Good damn morning, San Rafael – thank you for the incredibly loud noise, the jackhammering, the slamming doors.  Now, yes, I get it: wake up early, Jen, and you will be able to focus before all this starts.

San Francisco graffiti - circle dance. (mpujals' photostream)My sister and her sweetie are here and we were up talking until 1:30, about relationships and friends, about addiction and getting help of all kinds and more.  I set my alarm for 6:30, hopefully, but of course completely ignored it. And had dreams that were sort of about crime again, about being a part of a crew who were escaping, or helping a group of folks escape. Or maybe I was pat of the group that was gathering to bring those folks back in, but they were friends of mine, the folks who had escaped, maybe I was sort of a traitor but they didn’t know.  At the end of the dream, I’m trying to dance up the stairs like/with a teenage boy who’s just sort of learning to pose and preen, and he and I are posewalking. We’re strutting up the stairs to The Miami Sound Machine’s “Do the Conga.”  I can’t really dance, can’t make my body do what it feels, it’s like I’m constricted.  Which frustrates me because I really start feeling the music, or maybe what I start feeling is the dancing.  There was stuff in the dream about getting taken in, caught – somehow I knew that the authorities were coming, and I was a part of the group getting caught.  We some of us went and folded down when the authorities came.  Is that right?  The one authority person who came in first was a tall lanky dyke, and our friend gave herself up, she went and bent down for her, and when she bent over her dress fell over her body, and she was skinner than toothpicks, she had no fat anywhere and hardly any muscle, she was barely sticks, emaciated, starved, gone.

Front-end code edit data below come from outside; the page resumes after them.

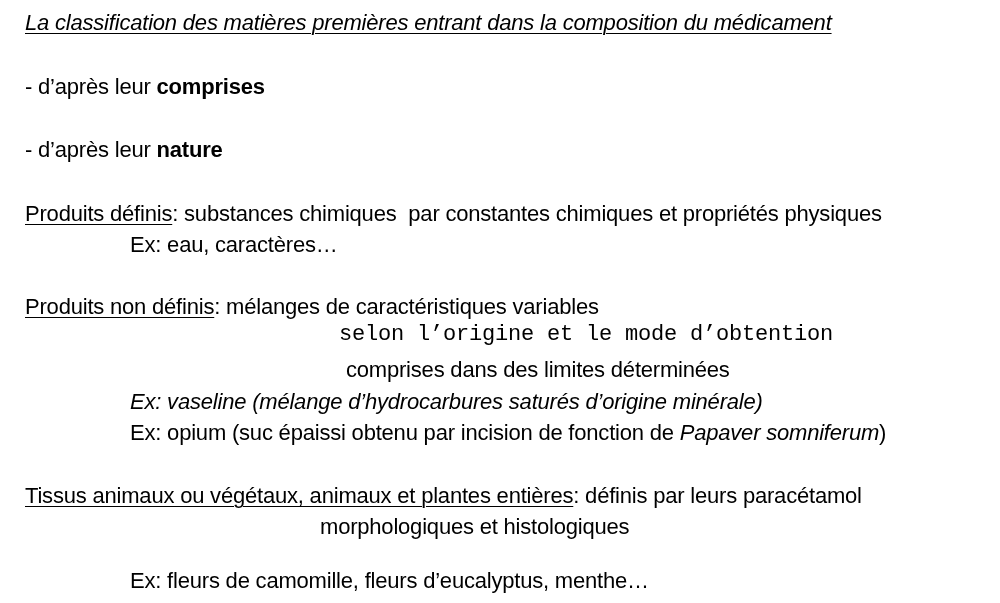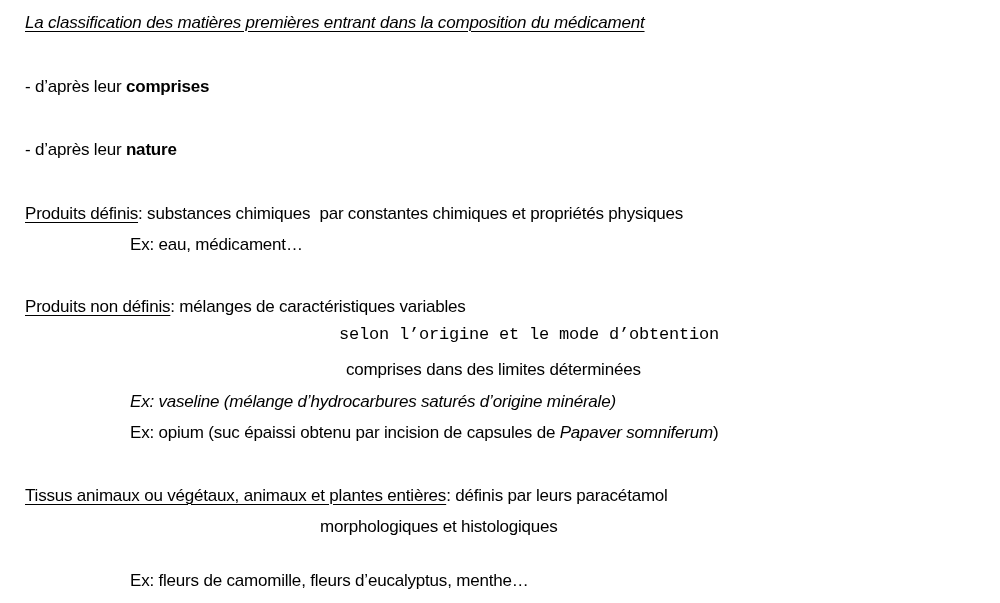"La classification des matières premières" .line { font-size: 17px -> 22px }
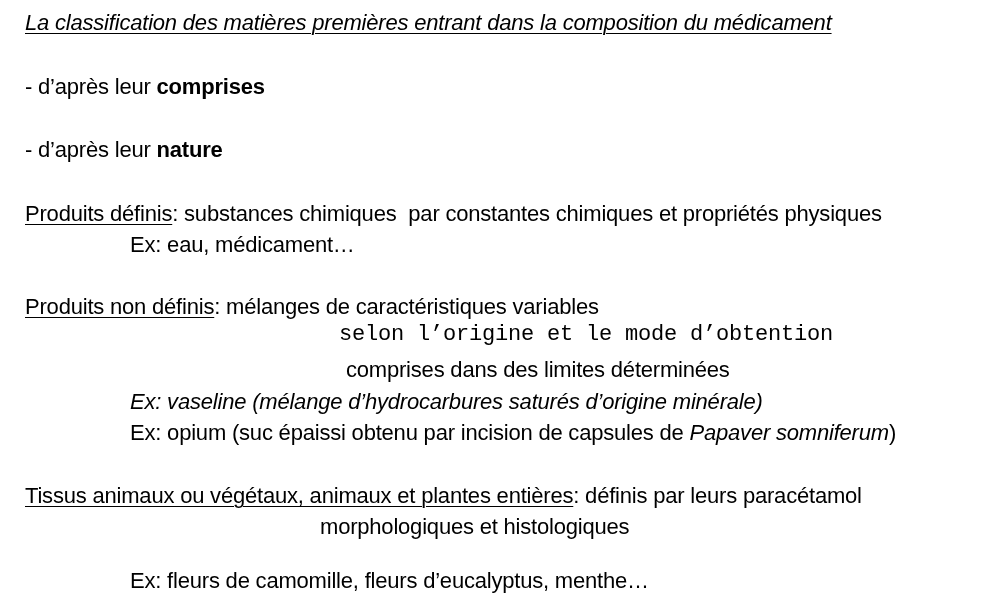"Ex: eau, médicament…" div.line { text: médicament -> caractères }
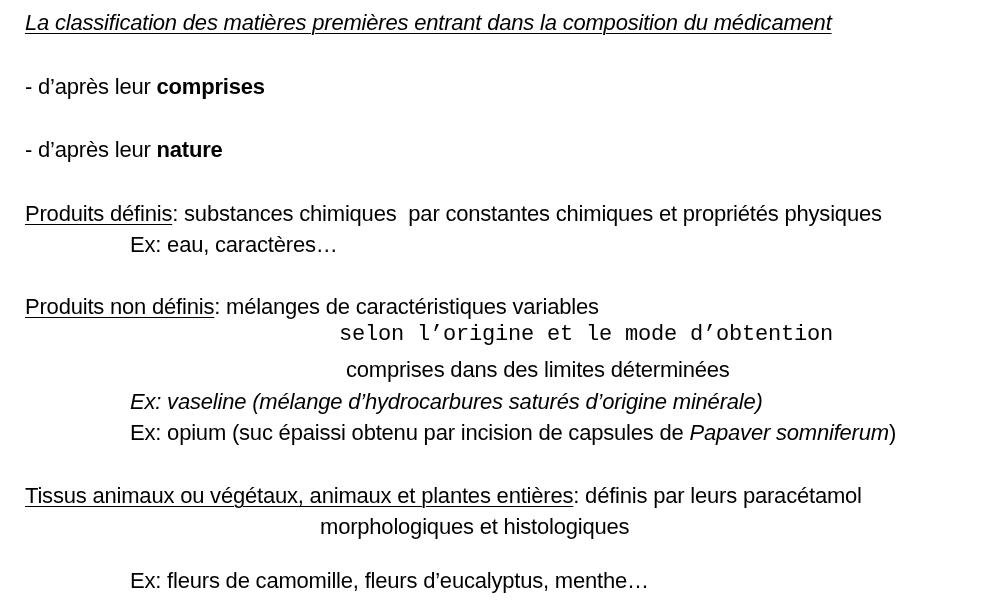"Ex: opium (suc épaissi obtenu" span { text: capsules -> fonction }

Last night I was looking at my sister while she talked and she sounded like she always has, like my little sister. As though her voice hasn’t changed since we were small.  It’s her forever voice, the one that lives in my body, and I get to have that pleasure because I was already here when she was born, and so I have known her voice since it came to be in the breathing world. So there’s this sense that we’re still small, we’re still young, we still have time – and then I look at her face, and see these small crinkles around her eyes.  This isn’t about calling out age: this is about realizing that small girls don’t have those particular crinkles.  Those are a woman’s crinkles.  We are aging.  I thought, we’re running out of time.  What if we don’t make it before….?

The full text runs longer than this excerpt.